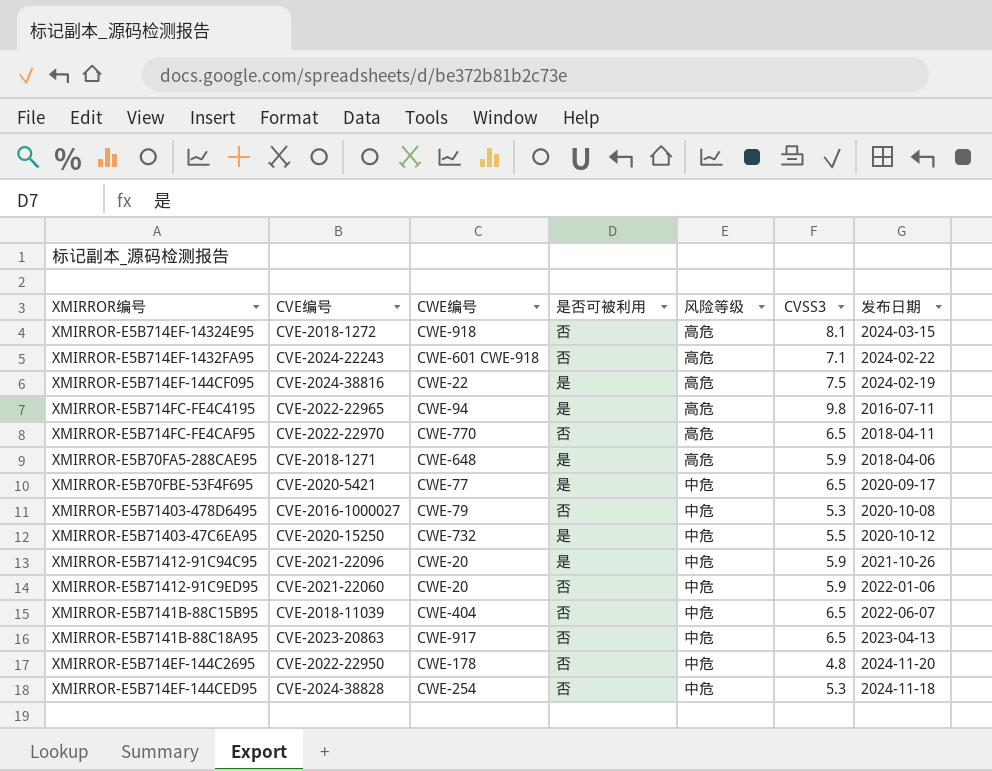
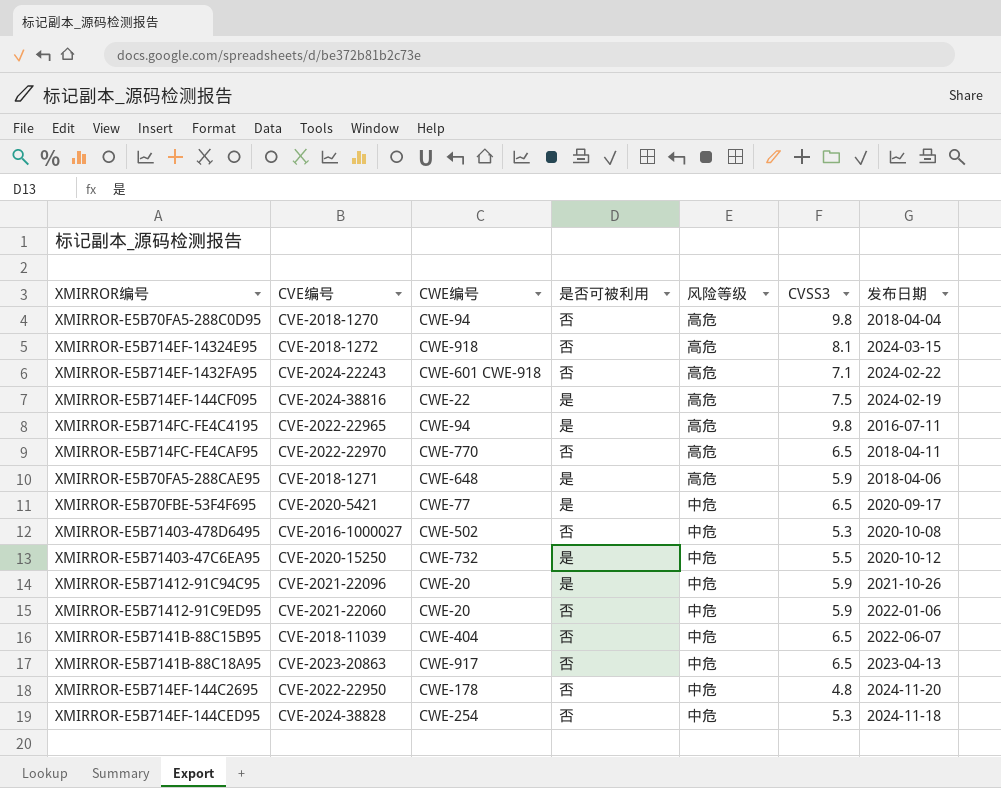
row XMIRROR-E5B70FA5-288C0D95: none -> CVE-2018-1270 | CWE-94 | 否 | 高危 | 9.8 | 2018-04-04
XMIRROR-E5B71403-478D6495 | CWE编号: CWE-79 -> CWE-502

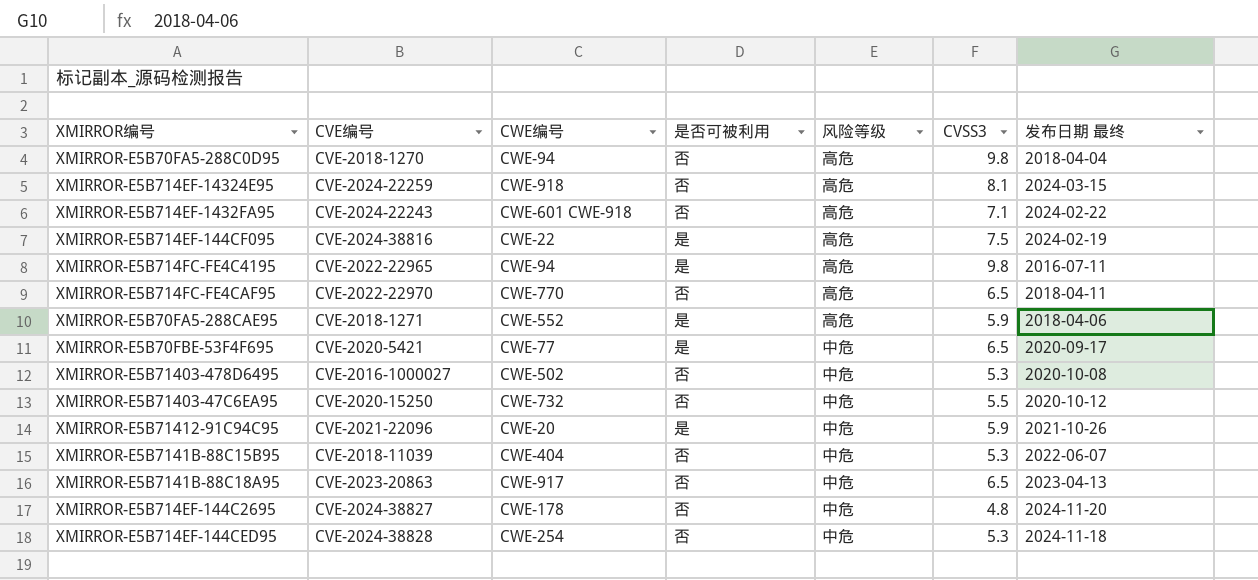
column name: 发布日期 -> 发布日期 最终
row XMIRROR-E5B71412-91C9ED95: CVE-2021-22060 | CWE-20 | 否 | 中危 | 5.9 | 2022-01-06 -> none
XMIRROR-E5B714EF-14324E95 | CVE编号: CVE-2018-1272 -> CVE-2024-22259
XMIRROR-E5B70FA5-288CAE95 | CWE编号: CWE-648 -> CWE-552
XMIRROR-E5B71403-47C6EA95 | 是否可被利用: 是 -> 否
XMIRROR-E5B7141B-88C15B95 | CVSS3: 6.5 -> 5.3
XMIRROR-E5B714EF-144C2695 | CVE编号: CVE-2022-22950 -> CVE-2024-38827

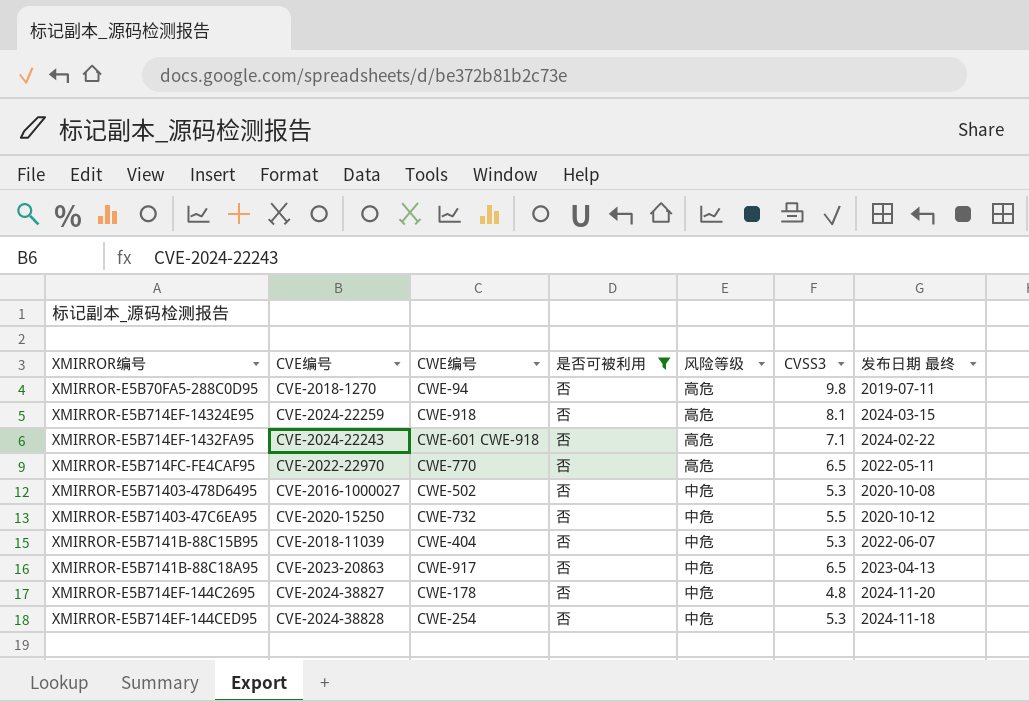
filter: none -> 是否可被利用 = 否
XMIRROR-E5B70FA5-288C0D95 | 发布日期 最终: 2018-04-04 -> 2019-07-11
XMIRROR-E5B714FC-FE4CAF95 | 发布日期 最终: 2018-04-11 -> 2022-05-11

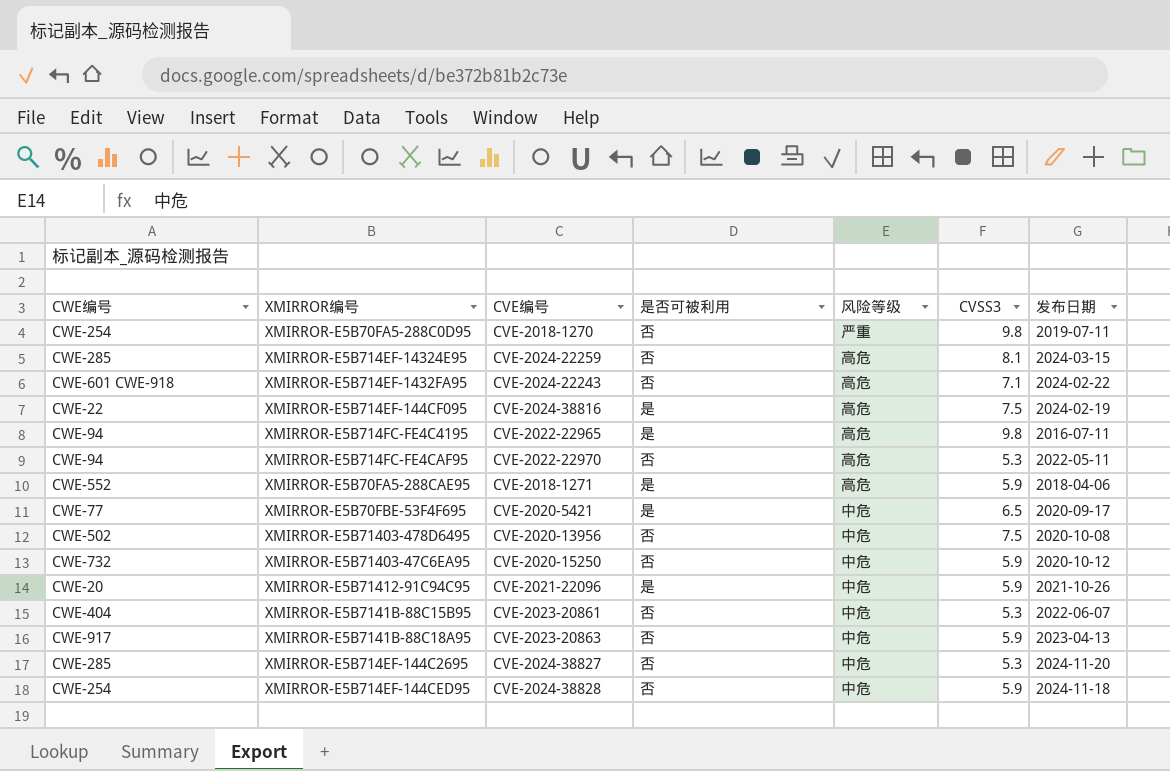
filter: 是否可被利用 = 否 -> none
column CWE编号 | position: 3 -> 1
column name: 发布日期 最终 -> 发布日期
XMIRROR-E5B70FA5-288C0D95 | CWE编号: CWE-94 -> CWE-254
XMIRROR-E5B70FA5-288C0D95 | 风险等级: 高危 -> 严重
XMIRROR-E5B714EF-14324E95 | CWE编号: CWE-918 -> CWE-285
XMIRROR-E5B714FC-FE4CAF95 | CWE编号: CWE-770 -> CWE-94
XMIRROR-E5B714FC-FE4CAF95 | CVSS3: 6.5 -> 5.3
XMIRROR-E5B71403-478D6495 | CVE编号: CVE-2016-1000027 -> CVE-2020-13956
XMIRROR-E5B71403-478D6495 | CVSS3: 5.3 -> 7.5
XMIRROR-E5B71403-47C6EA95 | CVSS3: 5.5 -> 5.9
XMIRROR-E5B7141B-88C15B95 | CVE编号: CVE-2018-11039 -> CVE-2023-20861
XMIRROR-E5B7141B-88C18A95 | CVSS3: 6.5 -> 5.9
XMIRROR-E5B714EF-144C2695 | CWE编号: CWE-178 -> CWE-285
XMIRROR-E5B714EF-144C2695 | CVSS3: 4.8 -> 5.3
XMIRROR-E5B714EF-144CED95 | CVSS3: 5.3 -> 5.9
++++++++++++++++++++
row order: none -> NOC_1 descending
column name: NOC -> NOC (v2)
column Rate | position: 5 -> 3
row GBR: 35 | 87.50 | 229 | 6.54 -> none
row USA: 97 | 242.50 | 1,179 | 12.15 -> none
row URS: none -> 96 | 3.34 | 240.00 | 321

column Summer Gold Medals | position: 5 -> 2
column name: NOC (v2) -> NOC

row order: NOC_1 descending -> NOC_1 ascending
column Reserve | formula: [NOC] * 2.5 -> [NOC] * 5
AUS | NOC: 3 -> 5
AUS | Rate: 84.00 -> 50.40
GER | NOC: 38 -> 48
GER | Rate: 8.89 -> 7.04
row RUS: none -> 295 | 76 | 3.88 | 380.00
++++++++++++++++++++
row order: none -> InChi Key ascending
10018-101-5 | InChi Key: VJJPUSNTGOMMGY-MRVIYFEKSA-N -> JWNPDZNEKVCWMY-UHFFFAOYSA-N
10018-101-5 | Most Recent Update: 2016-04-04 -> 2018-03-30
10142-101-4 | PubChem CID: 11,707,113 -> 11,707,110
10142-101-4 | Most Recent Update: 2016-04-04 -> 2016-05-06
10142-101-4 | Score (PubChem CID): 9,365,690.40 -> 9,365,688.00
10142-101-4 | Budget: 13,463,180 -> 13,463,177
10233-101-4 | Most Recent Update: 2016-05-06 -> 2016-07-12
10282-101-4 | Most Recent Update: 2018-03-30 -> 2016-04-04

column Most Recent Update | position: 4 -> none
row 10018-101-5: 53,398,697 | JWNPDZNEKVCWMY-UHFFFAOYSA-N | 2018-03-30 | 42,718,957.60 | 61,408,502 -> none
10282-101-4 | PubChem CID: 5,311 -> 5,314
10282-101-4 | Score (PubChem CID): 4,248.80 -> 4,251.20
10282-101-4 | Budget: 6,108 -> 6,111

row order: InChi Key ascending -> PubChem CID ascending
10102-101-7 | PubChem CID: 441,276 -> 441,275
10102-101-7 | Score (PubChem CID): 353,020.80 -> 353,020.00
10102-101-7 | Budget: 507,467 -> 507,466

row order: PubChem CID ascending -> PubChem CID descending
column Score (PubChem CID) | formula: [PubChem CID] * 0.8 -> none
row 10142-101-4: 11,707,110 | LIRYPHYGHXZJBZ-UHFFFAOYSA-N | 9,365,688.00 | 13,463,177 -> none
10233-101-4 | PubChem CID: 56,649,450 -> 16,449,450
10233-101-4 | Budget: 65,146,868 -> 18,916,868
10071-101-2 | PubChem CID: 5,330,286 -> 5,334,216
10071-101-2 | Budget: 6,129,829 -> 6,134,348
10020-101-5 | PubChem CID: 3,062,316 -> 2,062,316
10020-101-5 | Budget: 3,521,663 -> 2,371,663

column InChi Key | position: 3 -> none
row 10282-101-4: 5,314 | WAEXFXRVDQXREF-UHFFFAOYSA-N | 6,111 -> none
++++++++++++++++++++
### Required action
State how many lines in the entries hold the word "InChi", giving the number alone.

### Answer space
4